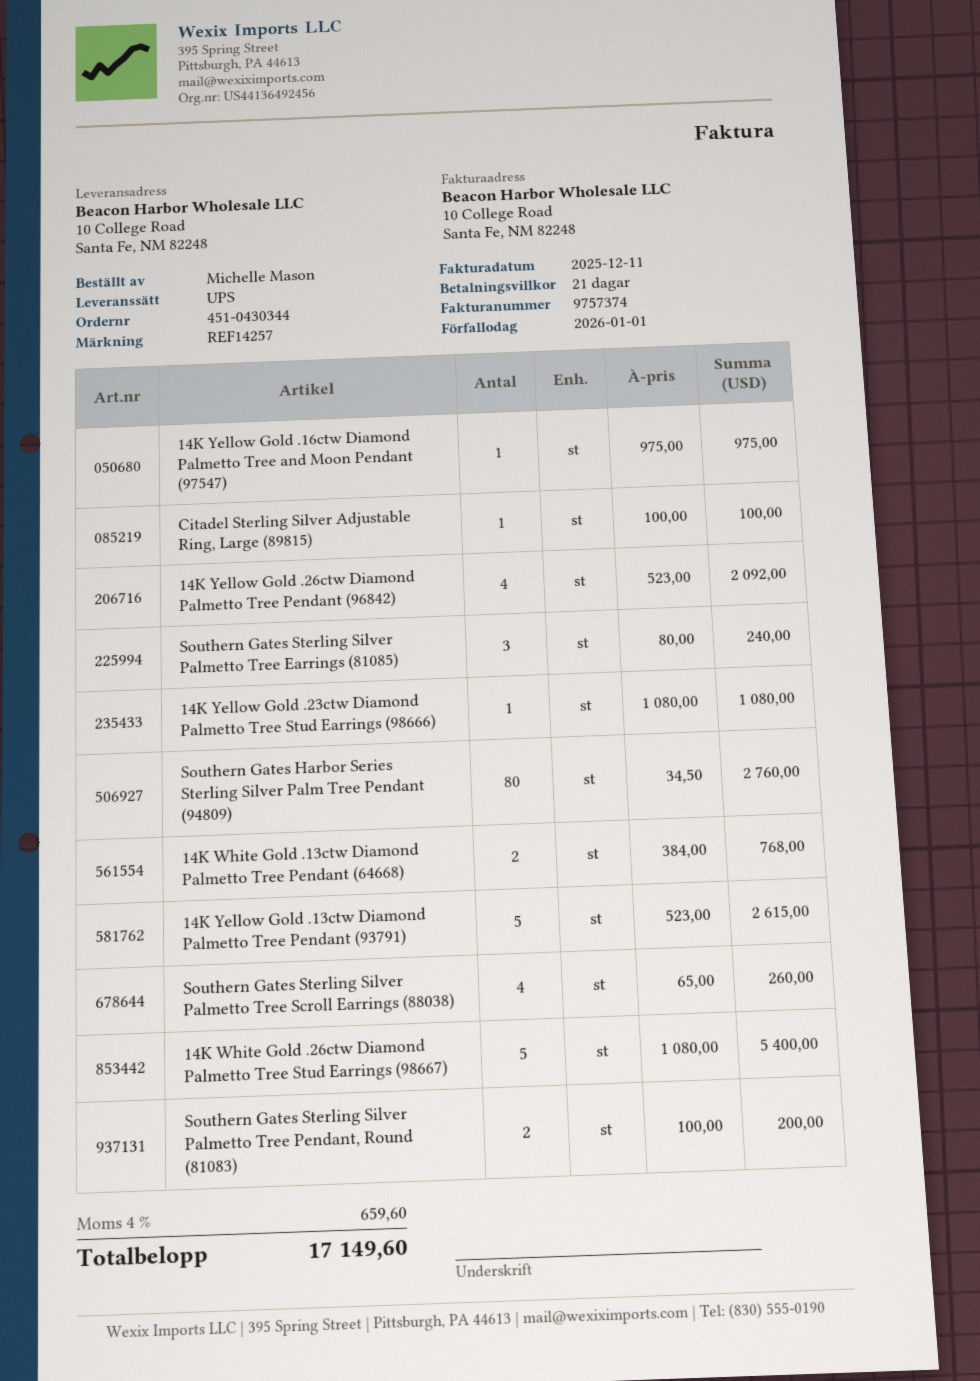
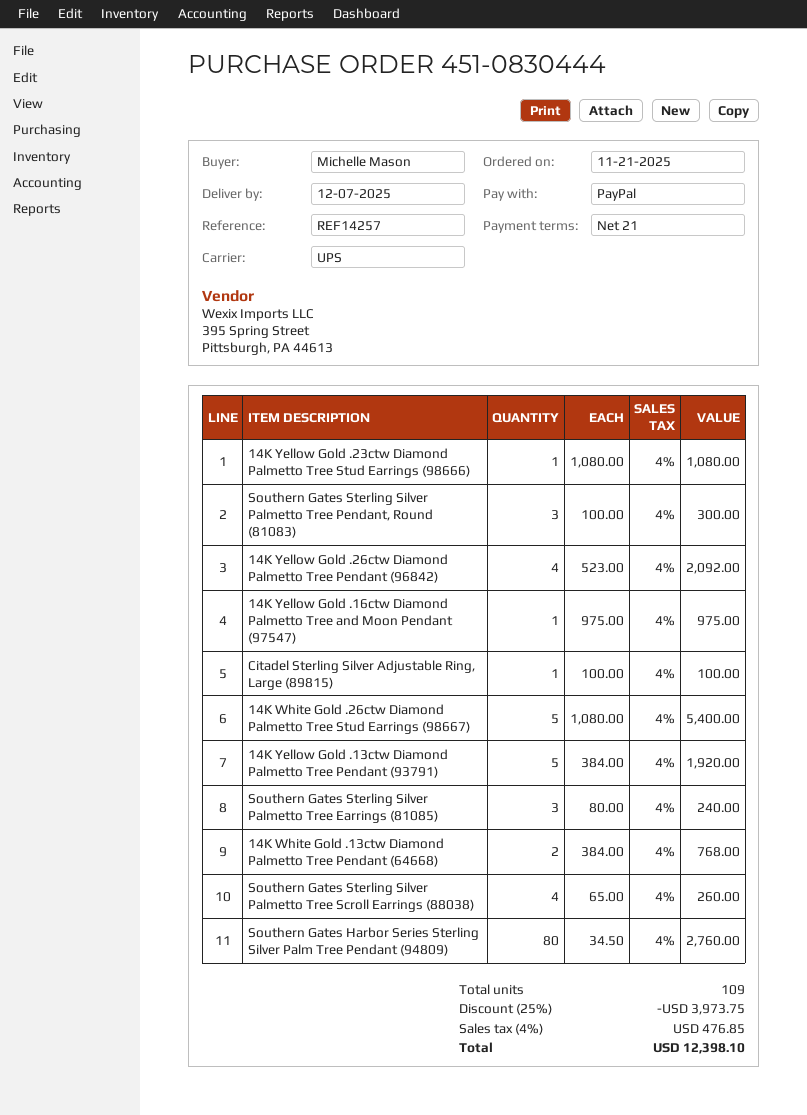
order number: 451-0430344 -> 451-0830444
14K Yellow Gold .13ctw Diamond Palmetto Tree Pendant (93791): 5 x 523.00 = 2615.00 -> 5 x 384.00 = 1920.00
Southern Gates Sterling Silver Palmetto Tree Pendant, Round (81083): 2 x 100.00 = 200.00 -> 3 x 100.00 = 300.00
discount: none -> 25% = 3973.75
tax: 4% = 659.60 -> 4% = 476.85
total: 17149.60 -> 12398.10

◇ ◇ ◇

## YOUR INSTRUCTIONS
Print each line of the listing exactly and include no pictures.

## ANSWER
order number: 451-0430344 -> 451-0830444
14K Yellow Gold .13ctw Diamond Palmetto Tree Pendant (93791): 5 x 523.00 = 2615.00 -> 5 x 384.00 = 1920.00
Southern Gates Sterling Silver Palmetto Tree Pendant, Round (81083): 2 x 100.00 = 200.00 -> 3 x 100.00 = 300.00
discount: none -> 25% = 3973.75
tax: 4% = 659.60 -> 4% = 476.85
total: 17149.60 -> 12398.10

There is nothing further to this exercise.